While here, Emily and I talked about her now-hibernating project to co-write (with other people, not me) about being a creative mother (or maybe that should be: Creative Mother). We came to the conclusion that it's very hard to teach someone how to be creative - and probably the last thing you ought to write a book about. If you're creative, you spend every single spare minute doing things and making things and thinking about ways to do and make things. You don't need to make the conscious decision to do this, you do it because not doing it is like not scratching an itch, not removing an eyelash from your eyeball or a stone from your shoe. You do it because you have to. If you're like me, your Amazon shopping basket is possibly full of soap-making supplies, your living room is full of bags of yarn, you have pens and notebooks stashed everywhere and a crochet hook in your nightstand. You also have a dirty kitchen floor, an over-flowing hamper of unwashed laundry (and, on that subject, you probably can't remember where you put your iron, it's been so long since you used it.) You occasionally shovel a spoon of apple purée in your infant son's ear, because you're daydreaming about your next project and don't notice him bend down to fetch a fallen toy.

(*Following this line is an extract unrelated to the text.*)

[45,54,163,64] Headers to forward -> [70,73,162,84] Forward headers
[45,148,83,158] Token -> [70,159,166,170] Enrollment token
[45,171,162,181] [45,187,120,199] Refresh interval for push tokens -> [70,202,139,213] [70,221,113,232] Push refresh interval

See? Not the kind of thing you write about, not something whose virtues you extol in connection with mothering, as much of my creative urge results in neglected household duties and an apple-eared child.

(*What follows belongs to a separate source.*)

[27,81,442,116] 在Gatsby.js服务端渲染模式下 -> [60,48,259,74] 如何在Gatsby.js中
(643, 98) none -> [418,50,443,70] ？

But what's creativity anyway? One of my friends is adamantly uncreative in the traditional sense. She can't draw for toffee, she says. She mangled a scarf in knitting class forty years ago and has not picked up a needle since. But she's tidy, oh my goodness, she's tidy. She cleans and tidies for fun. Her house is beautiful, her cupboards are a joy. She puts things in order - by shape, size, colour, age. She expresses herself through order and organisation and I am every bit as much in awe and envy of her skills as she is of mine. I could no sooner teach her to be spontaneously creative than she could teach me to spontaneously clean. While my kitchen floor would make her itch, I can blithely ignore it till I have done more important (to me) things, like sew together a stack of motifs, testing my latest pattern:
When the last treads were woven in, photos taken and uploaded, then I got out the mop and did the kitchen floor. I now have a clean kitchen and a new blanket - happiness all round!